_Directions for this task_
The required answer is the run of lines from the one holding "width: 68px ->" to the end of the data below, copied exactly and free of pictures.

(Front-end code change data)

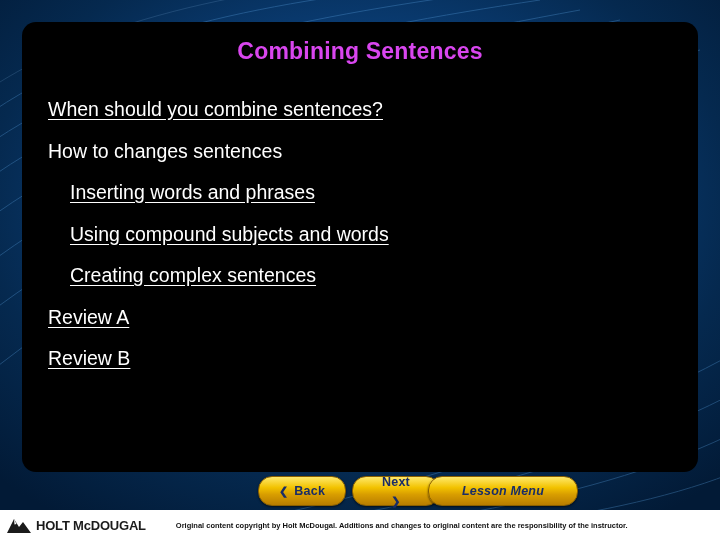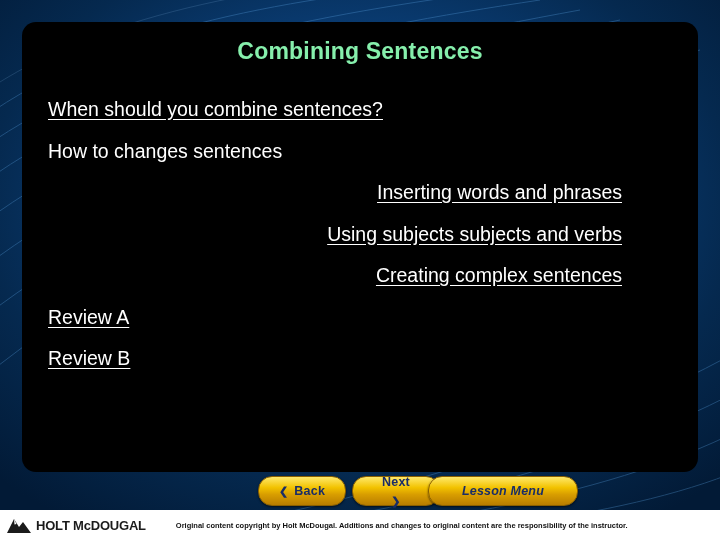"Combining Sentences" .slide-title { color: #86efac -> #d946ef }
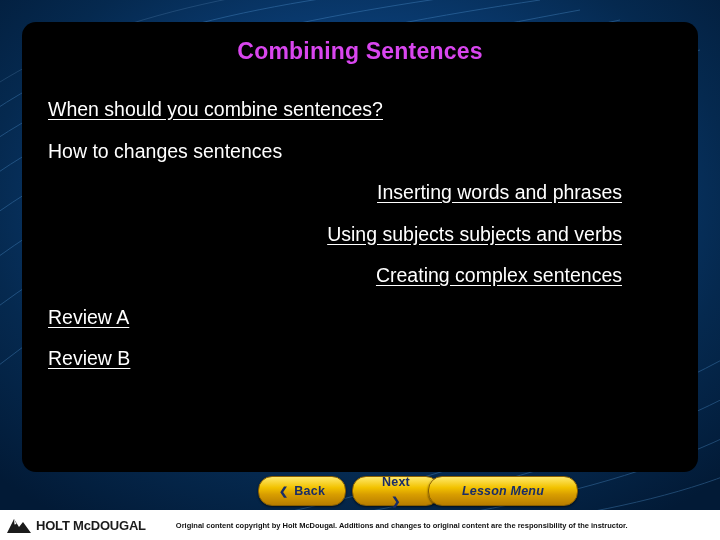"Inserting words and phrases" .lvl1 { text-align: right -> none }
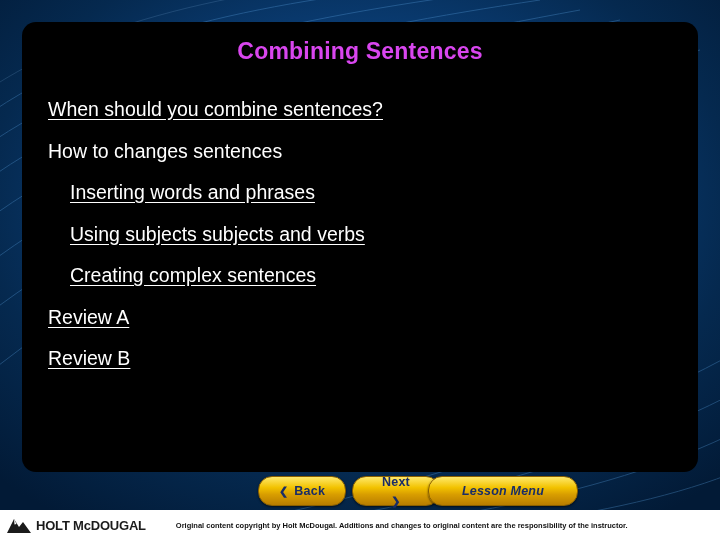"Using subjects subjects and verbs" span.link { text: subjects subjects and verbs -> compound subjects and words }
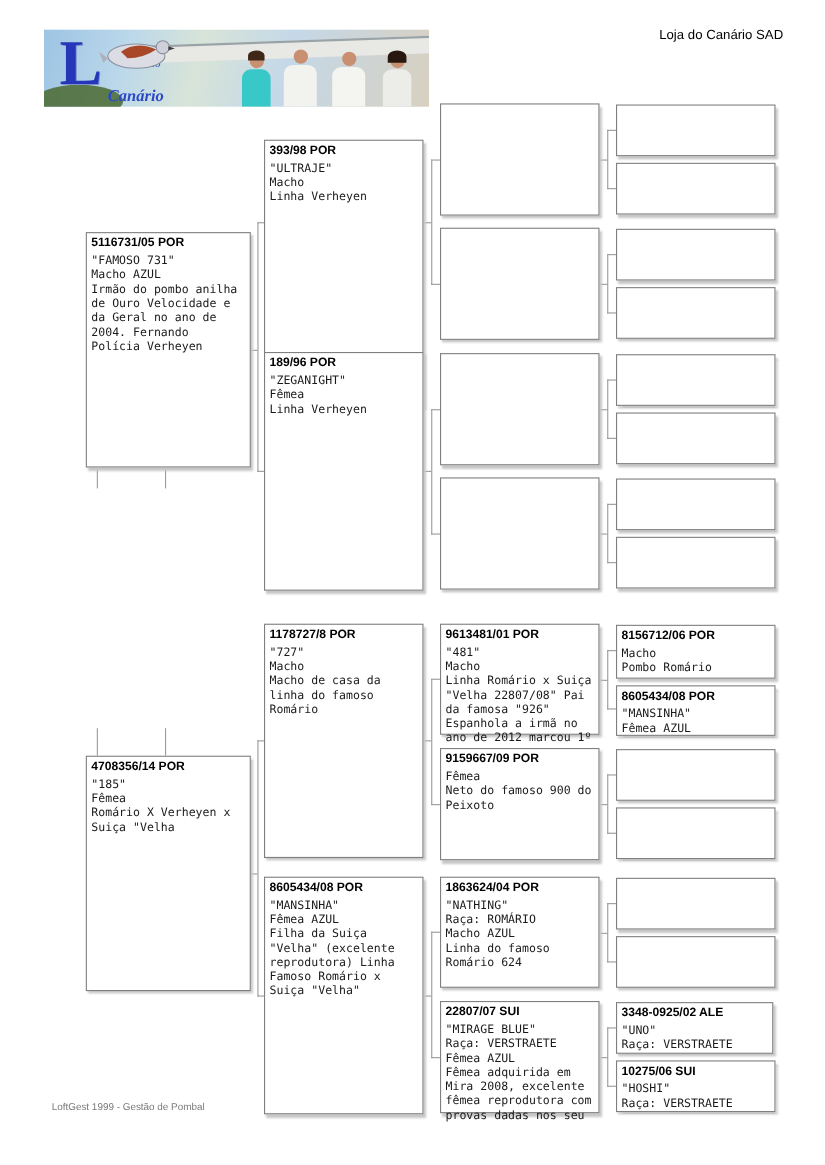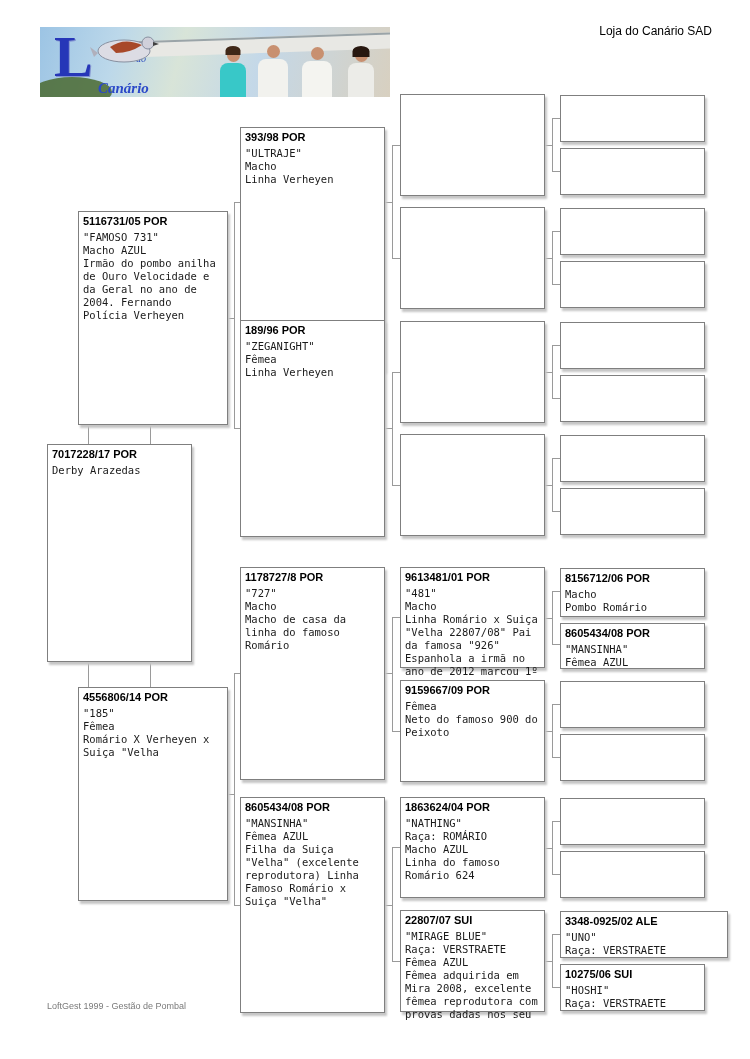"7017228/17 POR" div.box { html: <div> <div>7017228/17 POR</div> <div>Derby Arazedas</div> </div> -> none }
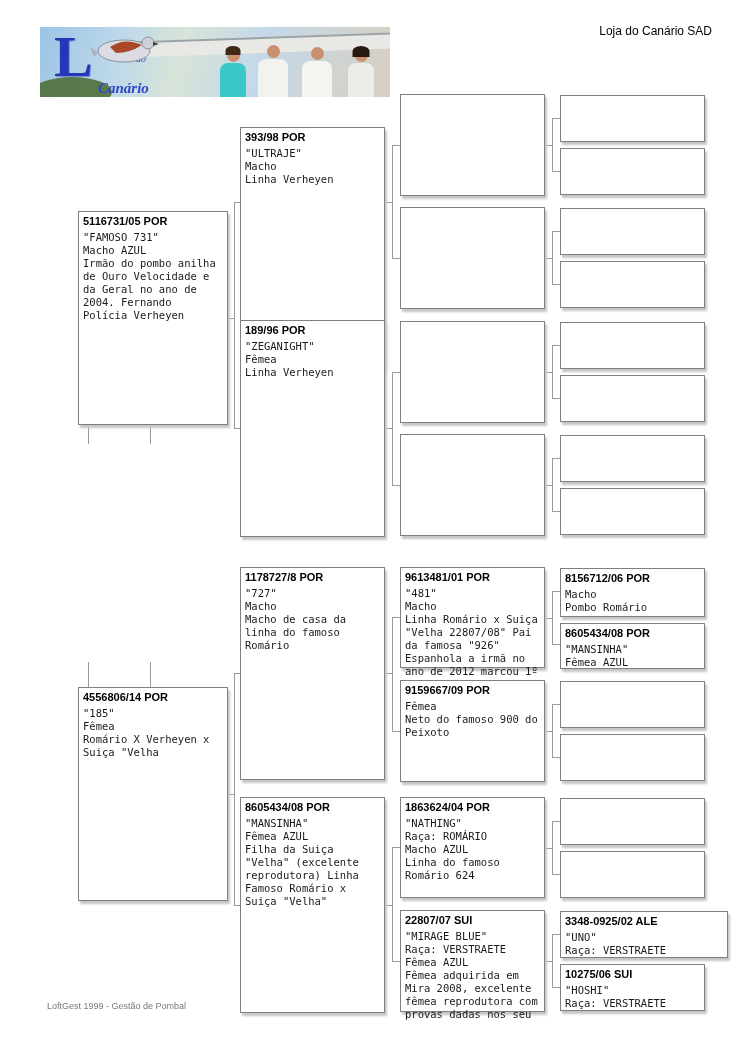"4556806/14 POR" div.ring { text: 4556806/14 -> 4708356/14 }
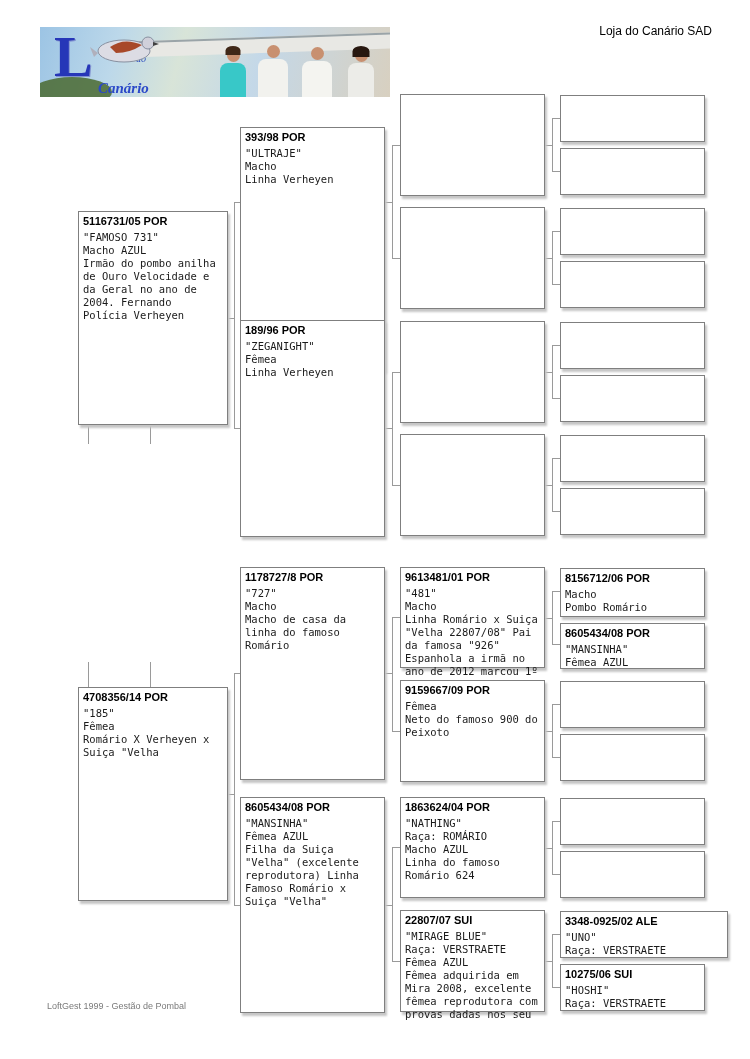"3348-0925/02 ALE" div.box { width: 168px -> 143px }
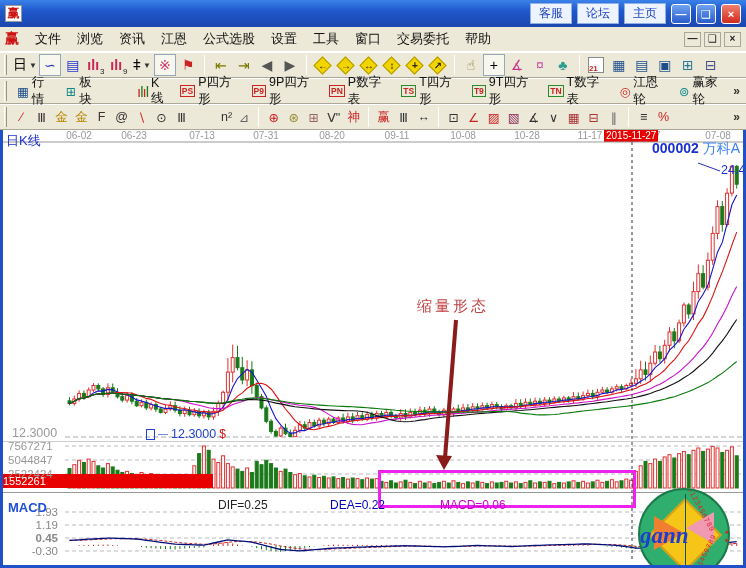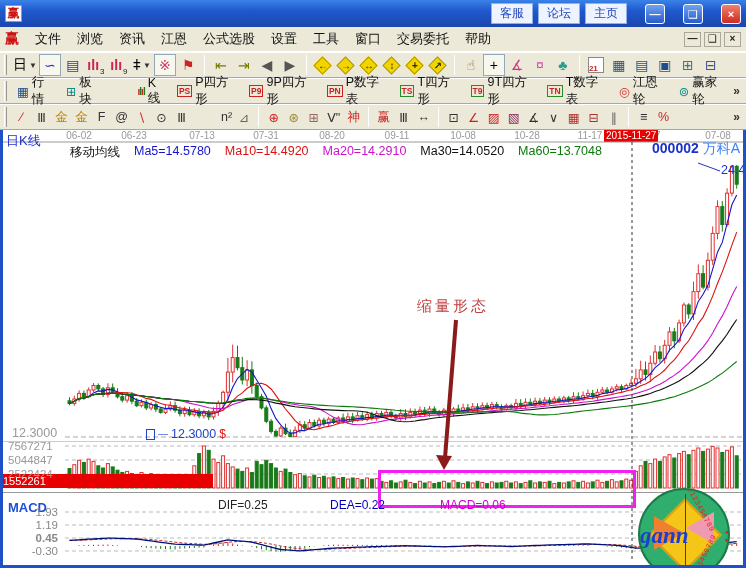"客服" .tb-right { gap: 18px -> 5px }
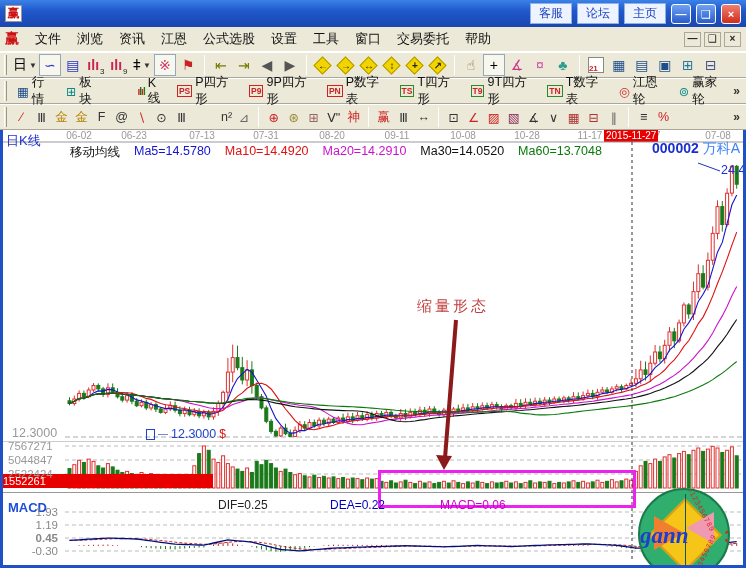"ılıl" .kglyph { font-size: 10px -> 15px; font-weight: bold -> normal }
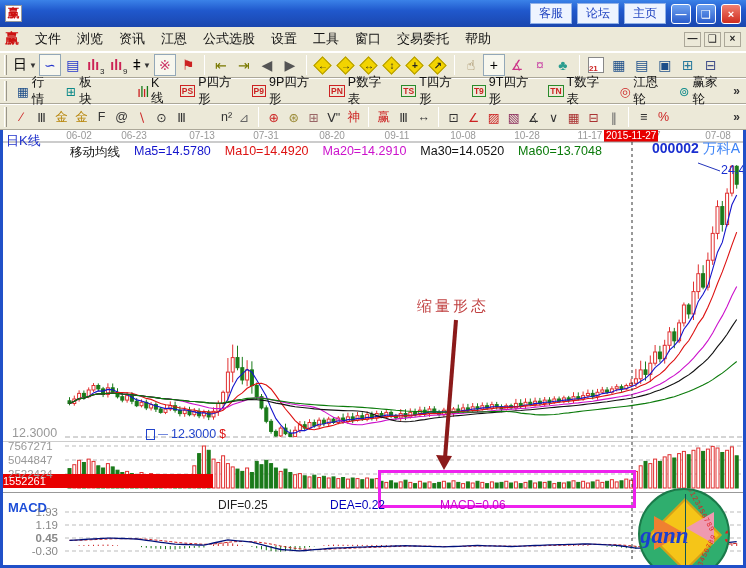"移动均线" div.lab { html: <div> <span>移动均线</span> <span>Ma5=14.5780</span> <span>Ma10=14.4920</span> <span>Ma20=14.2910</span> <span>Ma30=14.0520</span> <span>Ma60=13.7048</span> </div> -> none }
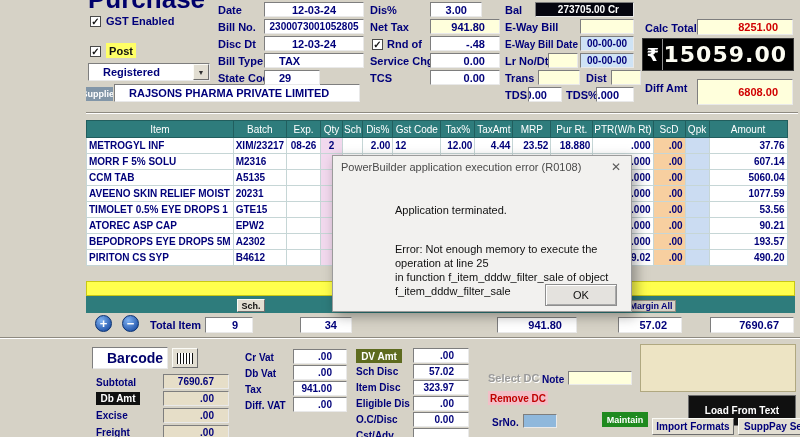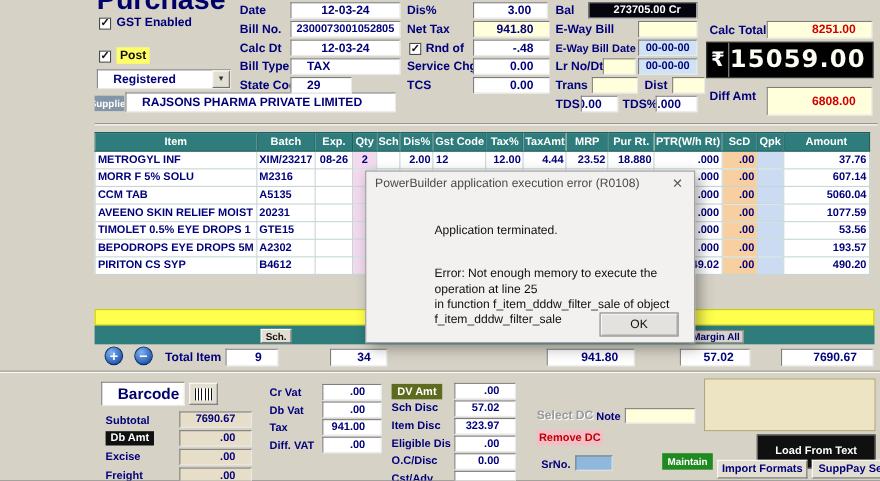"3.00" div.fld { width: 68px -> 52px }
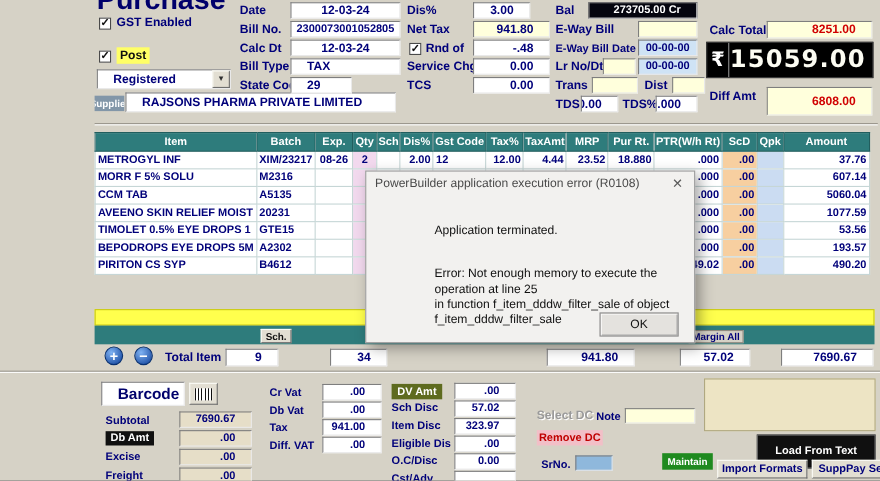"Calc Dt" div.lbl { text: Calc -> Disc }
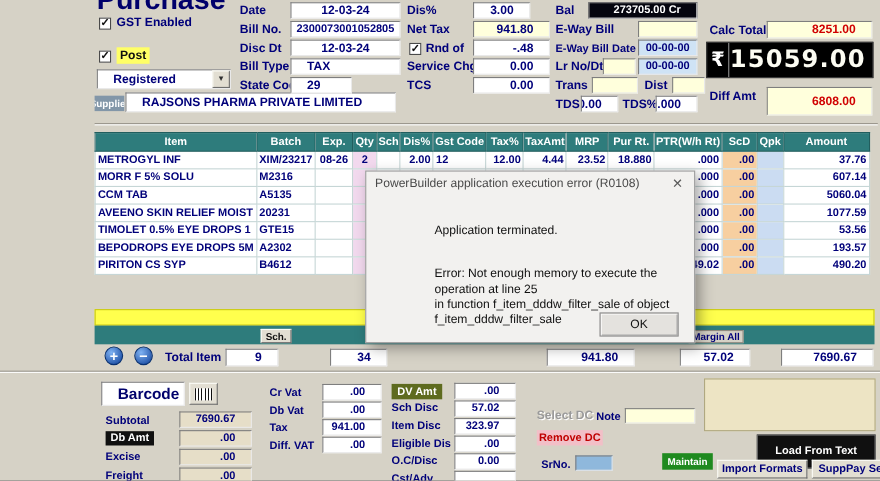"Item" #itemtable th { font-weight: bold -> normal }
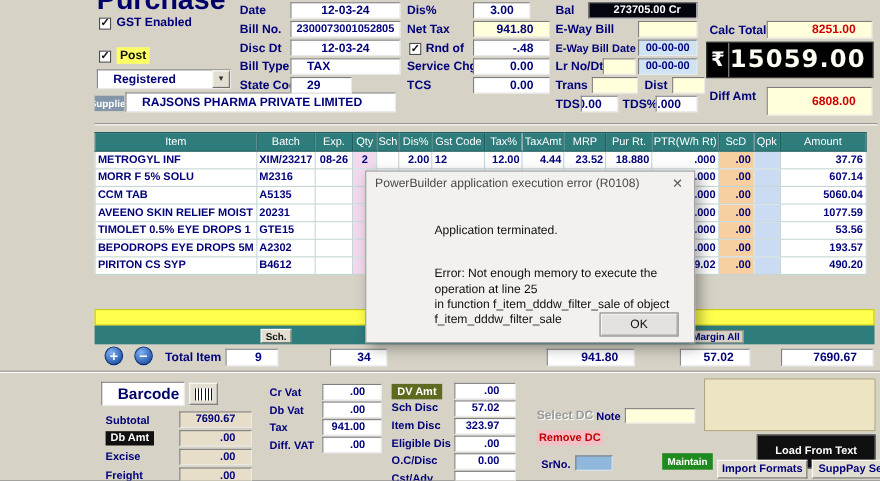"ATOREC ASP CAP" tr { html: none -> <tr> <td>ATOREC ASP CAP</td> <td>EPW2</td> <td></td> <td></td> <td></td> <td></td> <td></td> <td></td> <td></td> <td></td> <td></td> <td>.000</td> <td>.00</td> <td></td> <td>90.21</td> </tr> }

_Final answer_
"3.00" div.fld { width: 68px -> 52px }
"Calc Dt" div.lbl { text: Calc -> Disc }
"Item" #itemtable th { font-weight: bold -> normal }
"ATOREC ASP CAP" tr { html: none -> <tr> <td>ATOREC ASP CAP</td> <td>EPW2</td> <td></td> <td></td> <td></td> <td></td> <td></td> <td></td> <td></td> <td></td> <td></td> <td>.000</td> <td>.00</td> <td></td> <td>90.21</td> </tr> }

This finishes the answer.